In ipotesi di fallimento/liquidazione giudiziale dell’impresa, possono configurarsi diverse ipotesi delittuose, attualmente inserite nel titolo IX, Capi I – IV, della parte prima del “Codice della crisi e dell’impresa”, dedicato alle “disposizioni penali” (le quali si pongono in rapporto di sostanziale continuità con le disposizioni precedenti e, in particolare, con il Titolo VI del R.D. n. 267/1942).

Una delle fattispecie delittuose legate al fallimento – oggi definito con il termine insolvenza  –  che si verificano con maggiore frequenza è la bancarotta patrimoniale distrattiva, prevista dall’art. 216, comma 1 n. 1) L.F.[1], che punisce l’imprenditore che, se dichiarato fallito, ha “distratto in tutto o in parte i suoi beni”, così sottraendoli alla garanzia patrimoniale delle obbligazioni contratte, con conseguente depauperamento del patrimonio sociale ai danni dei creditori (secondo autorevole dottrina e giurisprudenza, per distrazione si intende sia (i) l’estromissione di un bene dal patrimonio dell’imprenditore, sia (ii) la destinazione di detto bene ad uno scopo diverso da quello doveroso).

Si precisa che per configurare questa ipotesi di reato la condotta distrattiva può essere posta in essere sia “prima” della sentenza dichiarativa di fallimento/apertura della liquidazione giudiziale (ipotesi prefallimentare) che “dopo”, e, cioè in pendenza del fallimento/procedimento di liquidazione (c.d. ipotesi post fallimentare).

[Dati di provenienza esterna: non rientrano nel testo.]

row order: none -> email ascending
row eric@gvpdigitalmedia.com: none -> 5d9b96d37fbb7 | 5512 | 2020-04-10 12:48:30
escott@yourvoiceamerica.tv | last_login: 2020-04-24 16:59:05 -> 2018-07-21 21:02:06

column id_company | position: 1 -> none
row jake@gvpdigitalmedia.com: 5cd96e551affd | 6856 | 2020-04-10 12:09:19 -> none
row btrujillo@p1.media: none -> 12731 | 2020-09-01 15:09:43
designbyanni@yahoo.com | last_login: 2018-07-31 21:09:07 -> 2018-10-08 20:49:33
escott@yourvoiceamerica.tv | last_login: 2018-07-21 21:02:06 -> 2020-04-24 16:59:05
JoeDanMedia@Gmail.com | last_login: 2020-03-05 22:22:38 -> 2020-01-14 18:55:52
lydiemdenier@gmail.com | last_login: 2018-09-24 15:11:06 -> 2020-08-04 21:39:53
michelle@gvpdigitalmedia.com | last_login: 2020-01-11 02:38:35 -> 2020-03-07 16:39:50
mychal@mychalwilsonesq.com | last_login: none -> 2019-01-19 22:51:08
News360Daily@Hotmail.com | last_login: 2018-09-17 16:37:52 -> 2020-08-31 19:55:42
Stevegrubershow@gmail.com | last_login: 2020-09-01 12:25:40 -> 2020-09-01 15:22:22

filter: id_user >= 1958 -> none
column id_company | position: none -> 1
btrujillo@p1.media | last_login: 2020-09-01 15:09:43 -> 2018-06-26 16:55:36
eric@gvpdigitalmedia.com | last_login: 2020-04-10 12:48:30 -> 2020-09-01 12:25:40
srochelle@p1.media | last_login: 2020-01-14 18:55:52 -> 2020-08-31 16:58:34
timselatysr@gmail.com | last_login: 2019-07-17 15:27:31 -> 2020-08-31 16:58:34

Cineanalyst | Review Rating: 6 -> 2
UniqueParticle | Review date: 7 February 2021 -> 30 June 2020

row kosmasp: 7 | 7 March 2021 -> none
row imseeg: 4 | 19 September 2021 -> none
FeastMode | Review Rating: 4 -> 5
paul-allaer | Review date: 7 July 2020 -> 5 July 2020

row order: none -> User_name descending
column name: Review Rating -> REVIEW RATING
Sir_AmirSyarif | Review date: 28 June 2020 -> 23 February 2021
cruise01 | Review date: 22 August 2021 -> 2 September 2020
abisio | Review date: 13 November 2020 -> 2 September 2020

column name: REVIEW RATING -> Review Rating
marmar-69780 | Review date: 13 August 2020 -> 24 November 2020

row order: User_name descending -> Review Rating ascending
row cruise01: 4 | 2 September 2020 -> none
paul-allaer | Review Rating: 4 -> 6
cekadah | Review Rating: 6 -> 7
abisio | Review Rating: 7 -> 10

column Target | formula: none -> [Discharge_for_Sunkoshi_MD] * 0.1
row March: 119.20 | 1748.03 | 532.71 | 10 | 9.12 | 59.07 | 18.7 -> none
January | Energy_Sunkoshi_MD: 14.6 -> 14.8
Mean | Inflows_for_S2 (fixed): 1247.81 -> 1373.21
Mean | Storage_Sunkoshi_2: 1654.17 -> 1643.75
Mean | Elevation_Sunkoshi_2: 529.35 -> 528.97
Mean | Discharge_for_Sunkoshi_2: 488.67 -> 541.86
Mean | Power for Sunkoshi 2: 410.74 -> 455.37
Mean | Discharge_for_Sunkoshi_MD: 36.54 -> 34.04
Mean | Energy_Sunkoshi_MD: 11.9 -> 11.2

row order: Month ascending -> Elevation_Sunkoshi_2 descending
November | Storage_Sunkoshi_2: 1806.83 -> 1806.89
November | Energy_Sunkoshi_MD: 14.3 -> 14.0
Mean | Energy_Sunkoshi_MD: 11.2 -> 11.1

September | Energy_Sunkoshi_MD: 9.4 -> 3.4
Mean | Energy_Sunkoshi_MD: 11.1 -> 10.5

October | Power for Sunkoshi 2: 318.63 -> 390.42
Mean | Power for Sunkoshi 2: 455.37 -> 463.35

Nel 2014 il legislatore ha poi introdotto il nuovo delitto di autoriciclaggio, il quale punisce – molto severamente, essendo prevista la pena della reclusione da 2 ad 8 anni e della multa da euro 5.000 ad euro 25.000 – chi, essendosi reso in precedenza responsabile di un delitto non colposo, “impiega, sostituisce, trasferisce, in attività economiche, finanziarie, imprenditoriali o speculative, il denaro, i beni o le altre utilità provenienti dalla commissione di tale delitto, in modo da ostacolare concretamente l’identificazione della loro provenienza delittuosa” (cfr. art. 648ter.1, comma 1, c.p.) sempre che i proventi stessi non vengano destinati “alla mera utilizzazione o al godimento personale” (cfr. comma 4, c.d. “clausola di non punibilità”).

Tale reato è stato poi inserito nel novero delle fattispecie presupposto ex D.Lgs. 231/2001[2], sicché anche le imprese ne possono astrattamente rispondere in ipotesi di realizzazione del delitto da parte di propri soggetti apicali o sottoposti alla direzione e alla vigilanza di soggetti apicali (ne rimangono esclusi, invece, tutti i reati “fallimentari”, quali la bancarotta fraudolenta distrattiva).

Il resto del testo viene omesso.